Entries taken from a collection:
# # # # # # #
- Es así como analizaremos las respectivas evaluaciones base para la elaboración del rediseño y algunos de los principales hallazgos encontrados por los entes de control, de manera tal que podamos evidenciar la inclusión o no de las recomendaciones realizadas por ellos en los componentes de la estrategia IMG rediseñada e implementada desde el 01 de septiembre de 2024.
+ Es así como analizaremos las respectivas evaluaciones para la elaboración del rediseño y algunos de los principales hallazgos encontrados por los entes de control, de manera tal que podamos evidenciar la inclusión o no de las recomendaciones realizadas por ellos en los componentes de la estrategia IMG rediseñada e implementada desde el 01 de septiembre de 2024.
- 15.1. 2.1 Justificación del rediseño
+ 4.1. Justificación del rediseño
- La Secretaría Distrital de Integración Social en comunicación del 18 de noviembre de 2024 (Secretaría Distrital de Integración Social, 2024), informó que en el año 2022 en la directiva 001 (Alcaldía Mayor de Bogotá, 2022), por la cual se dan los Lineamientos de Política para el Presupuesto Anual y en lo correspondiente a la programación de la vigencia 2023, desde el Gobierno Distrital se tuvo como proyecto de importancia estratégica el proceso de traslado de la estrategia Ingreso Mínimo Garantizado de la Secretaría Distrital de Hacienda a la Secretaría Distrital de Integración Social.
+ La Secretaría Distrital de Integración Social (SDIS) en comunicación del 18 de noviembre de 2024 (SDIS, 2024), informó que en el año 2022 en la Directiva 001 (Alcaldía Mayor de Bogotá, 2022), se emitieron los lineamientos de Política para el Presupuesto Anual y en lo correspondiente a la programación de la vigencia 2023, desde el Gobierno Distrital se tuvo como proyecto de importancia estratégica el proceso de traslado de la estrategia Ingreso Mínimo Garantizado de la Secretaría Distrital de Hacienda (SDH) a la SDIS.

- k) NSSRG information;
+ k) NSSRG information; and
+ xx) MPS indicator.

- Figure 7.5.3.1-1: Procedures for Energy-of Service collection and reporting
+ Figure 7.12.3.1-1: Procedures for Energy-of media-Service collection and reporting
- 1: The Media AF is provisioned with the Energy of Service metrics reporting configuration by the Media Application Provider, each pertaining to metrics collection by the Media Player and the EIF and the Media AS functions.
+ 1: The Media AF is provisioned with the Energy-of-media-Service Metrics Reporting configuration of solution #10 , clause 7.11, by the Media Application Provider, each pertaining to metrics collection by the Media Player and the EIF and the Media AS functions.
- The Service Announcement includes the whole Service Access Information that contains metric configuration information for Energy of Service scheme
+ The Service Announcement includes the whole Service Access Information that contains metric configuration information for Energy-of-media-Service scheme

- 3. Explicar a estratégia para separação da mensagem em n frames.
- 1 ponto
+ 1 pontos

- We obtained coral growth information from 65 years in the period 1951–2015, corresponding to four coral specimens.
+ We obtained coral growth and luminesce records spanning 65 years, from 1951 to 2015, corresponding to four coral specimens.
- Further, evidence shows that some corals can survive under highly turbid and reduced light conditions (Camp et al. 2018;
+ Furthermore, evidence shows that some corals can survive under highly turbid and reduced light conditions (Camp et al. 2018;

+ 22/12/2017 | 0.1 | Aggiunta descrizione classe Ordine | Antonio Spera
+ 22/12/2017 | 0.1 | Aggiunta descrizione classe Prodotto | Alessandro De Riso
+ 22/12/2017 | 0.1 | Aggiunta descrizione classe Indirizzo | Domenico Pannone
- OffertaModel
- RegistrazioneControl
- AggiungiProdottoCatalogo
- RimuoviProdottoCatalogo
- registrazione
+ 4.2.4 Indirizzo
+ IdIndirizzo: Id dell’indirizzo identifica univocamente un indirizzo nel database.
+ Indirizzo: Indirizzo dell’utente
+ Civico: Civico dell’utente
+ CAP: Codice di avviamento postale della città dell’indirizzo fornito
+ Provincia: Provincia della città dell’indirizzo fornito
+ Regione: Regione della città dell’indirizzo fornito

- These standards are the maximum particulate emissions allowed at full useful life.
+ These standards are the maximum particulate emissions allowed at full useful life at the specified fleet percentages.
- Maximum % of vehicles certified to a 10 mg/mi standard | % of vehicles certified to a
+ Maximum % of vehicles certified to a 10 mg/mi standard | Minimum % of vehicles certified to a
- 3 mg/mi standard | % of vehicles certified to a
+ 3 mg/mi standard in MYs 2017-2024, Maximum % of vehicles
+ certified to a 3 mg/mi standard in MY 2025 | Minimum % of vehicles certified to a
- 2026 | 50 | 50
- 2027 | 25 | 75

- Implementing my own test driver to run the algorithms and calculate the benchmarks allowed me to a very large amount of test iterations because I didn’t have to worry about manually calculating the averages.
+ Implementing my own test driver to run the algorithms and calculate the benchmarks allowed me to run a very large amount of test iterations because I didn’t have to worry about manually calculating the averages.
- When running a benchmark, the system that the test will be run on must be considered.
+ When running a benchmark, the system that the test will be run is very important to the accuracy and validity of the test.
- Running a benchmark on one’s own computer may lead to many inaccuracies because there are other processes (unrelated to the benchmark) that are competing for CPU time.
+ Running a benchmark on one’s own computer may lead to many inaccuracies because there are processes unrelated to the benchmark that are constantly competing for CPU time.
# # # # # # #
PROBLEM STATEMENT: Going back over the entries above, copy word for word every line from the one that has "- RimuoviProdottoCatalogo" on through the one that has "Civico: Civico dell’utente".

EXERCISE SOLUTION:
- RimuoviProdottoCatalogo
- registrazione
+ 4.2.4 Indirizzo
+ IdIndirizzo: Id dell’indirizzo identifica univocamente un indirizzo nel database.
+ Indirizzo: Indirizzo dell’utente
+ Civico: Civico dell’utente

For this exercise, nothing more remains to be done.